Eine Glosse von Alexandra Schulz

Heute morgen hat sich meine Vorstellung von Moral etwas ins unmoralische verschoben. Das war noch vor dem Frühstück, ich habe jemand anderem etwas Schlechtes gewünscht und schäme mich nicht.

Es war in der Regionalbahn. Zum Hintergrund: Ich erkaufe mir jeden Monat für 77 Euro ein bisschen Seelenfrieden beim HVV. So teuer ist die Monatskarte und der Preis ist okay. Denn die Alternative ist, so dachte ich, dass ich ohne Karte vom Schaffner an die Polizei ausgeliefert werde, die mich zur Strafe schüttelt, in Handschellen abführt, in eine Zelle sperrt und mich die Nacht über dort behält. Soweit die Theorie.

Und nun zurück zur Moral. Ich sitze also in der Bahn, nebenan sitzt eine Frau, es kommt ein Schaffner. Sie: "Ich habe keine Fahrkarte. Und ich kann mich auch nicht ausweisen." Er: "Hm. Und was machen wir da?" Sie: "Das weiß ich nicht. Ich muss aber auch nur eine Station fahren." Er: brummt und geht weiter. Und ich finde 77 Euro plötzlich doch ganz schön viel Geld.

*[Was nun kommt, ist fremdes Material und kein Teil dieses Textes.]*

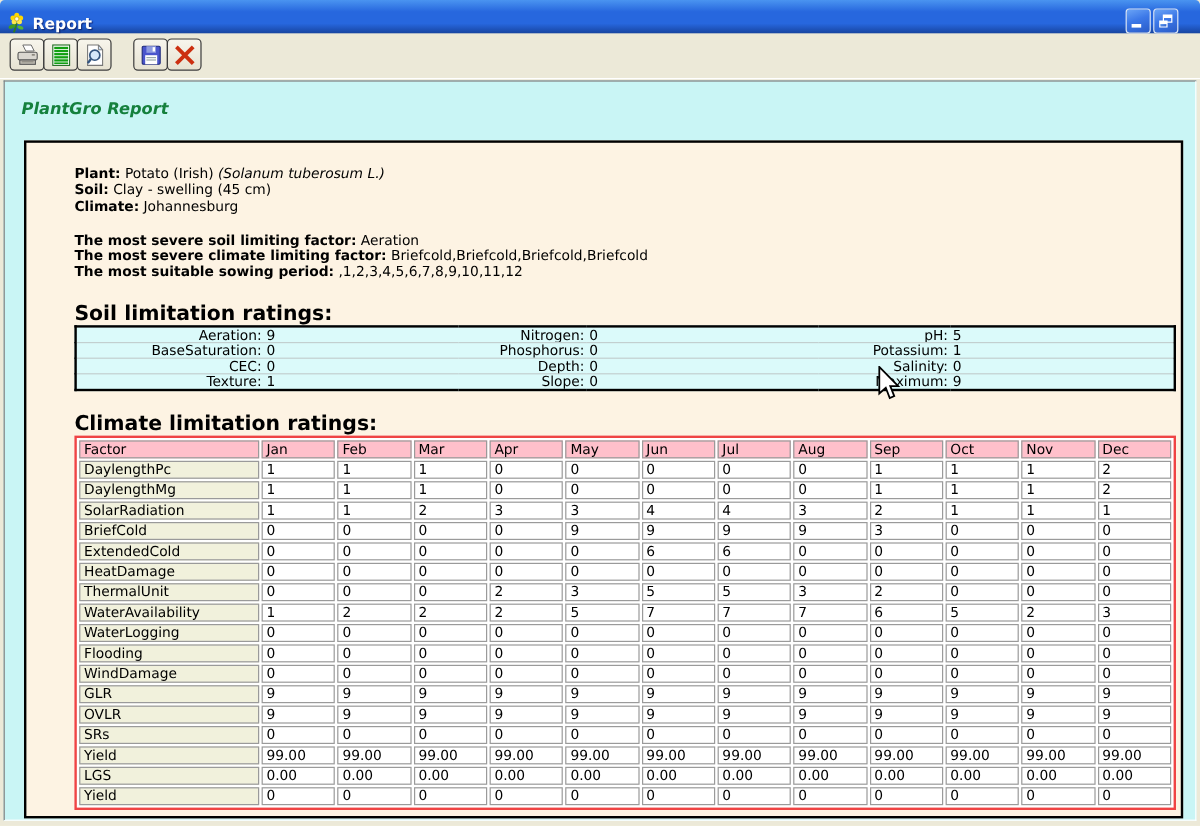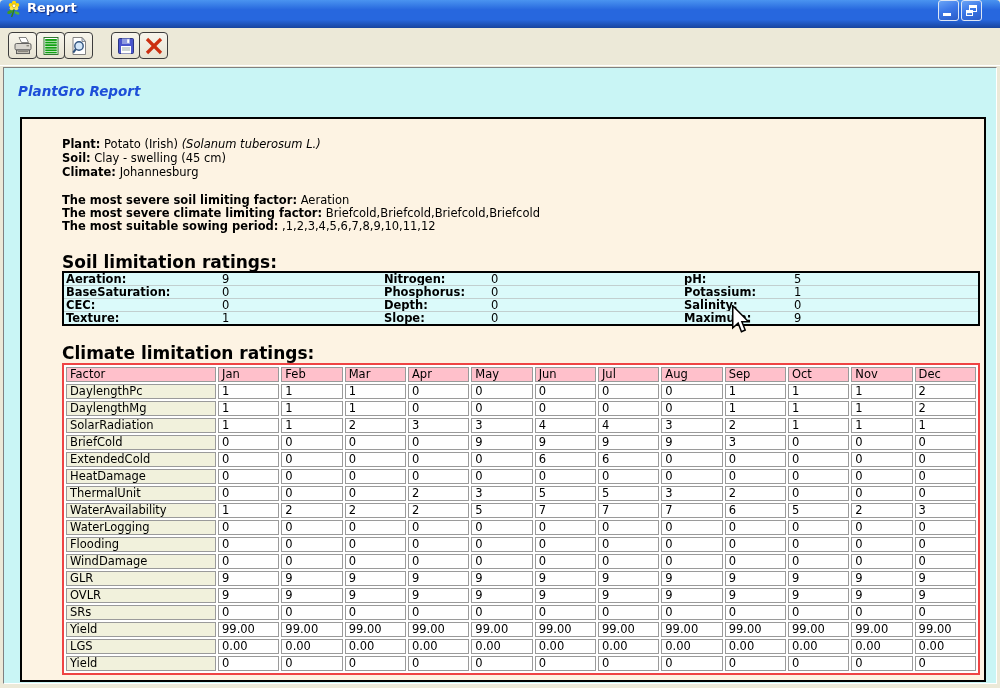"Report" .titlebar { align-items: flex-start -> flex-end }
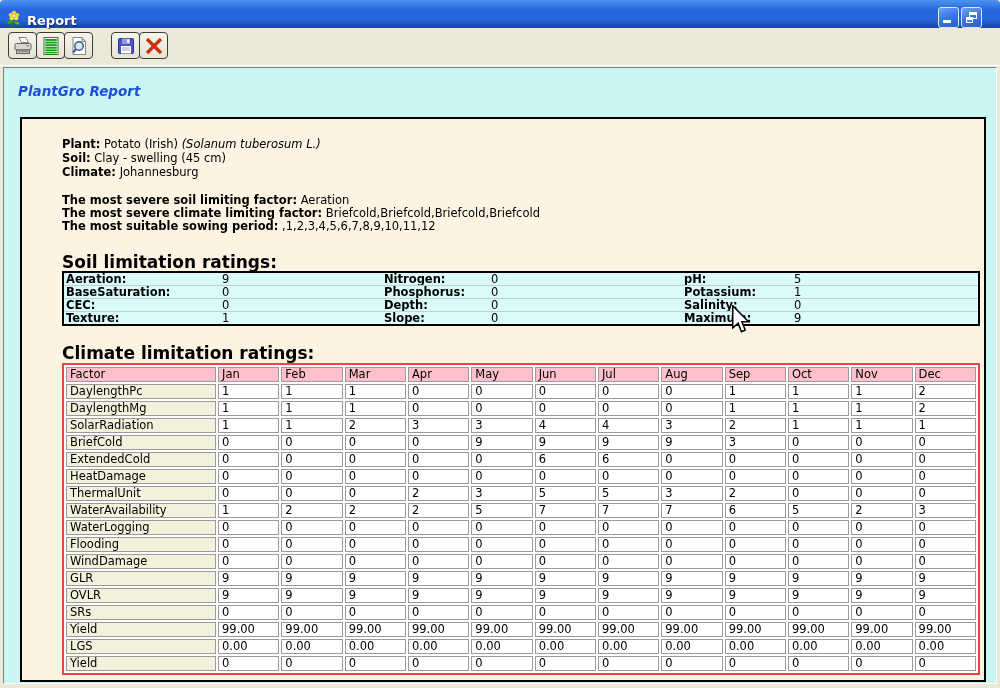"PlantGro Report" .report-heading { color: #1d4ed8 -> #15803d }
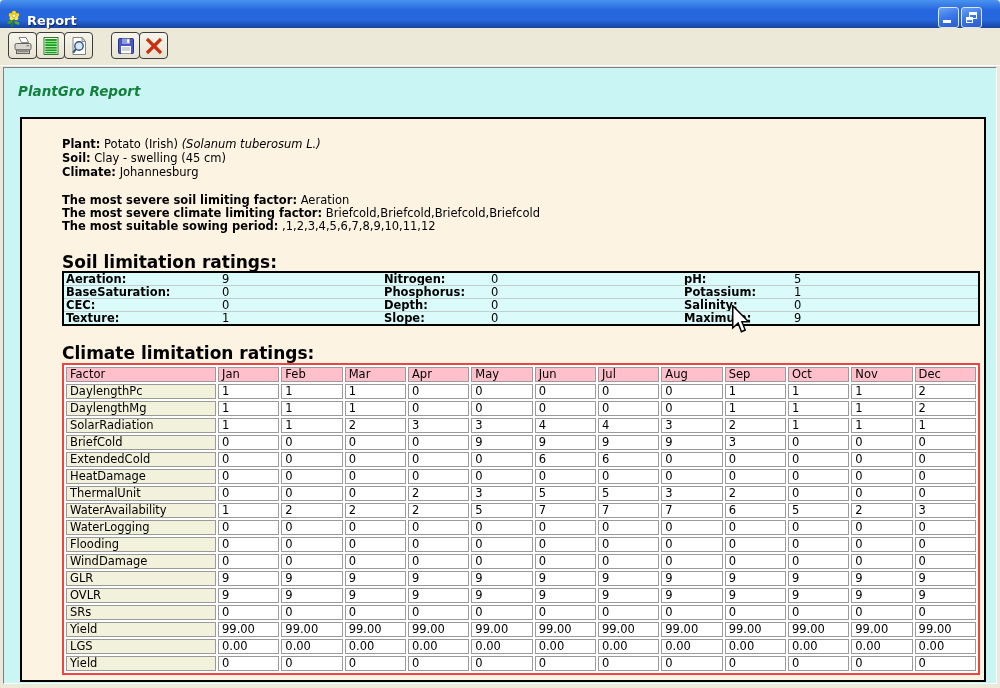"Aeration:" .soil-table td.soil-label { font-weight: 700 -> 400; text-align: none -> right }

Nun weiß ich, dass man das, so als Mensch, auch sehr freundlich finden kann vom Schaffner. Und ich weiß, wie unsympathisch es ist, das nicht freundlich zu finden, sondern sich aus egoistischen Gründen darüber zu ärgern. Aber wissen Sie was? Mir egal. Vielleicht muss man nicht immer sympathisch sein. Man braucht ja auch nicht immer eine Fahrkarte.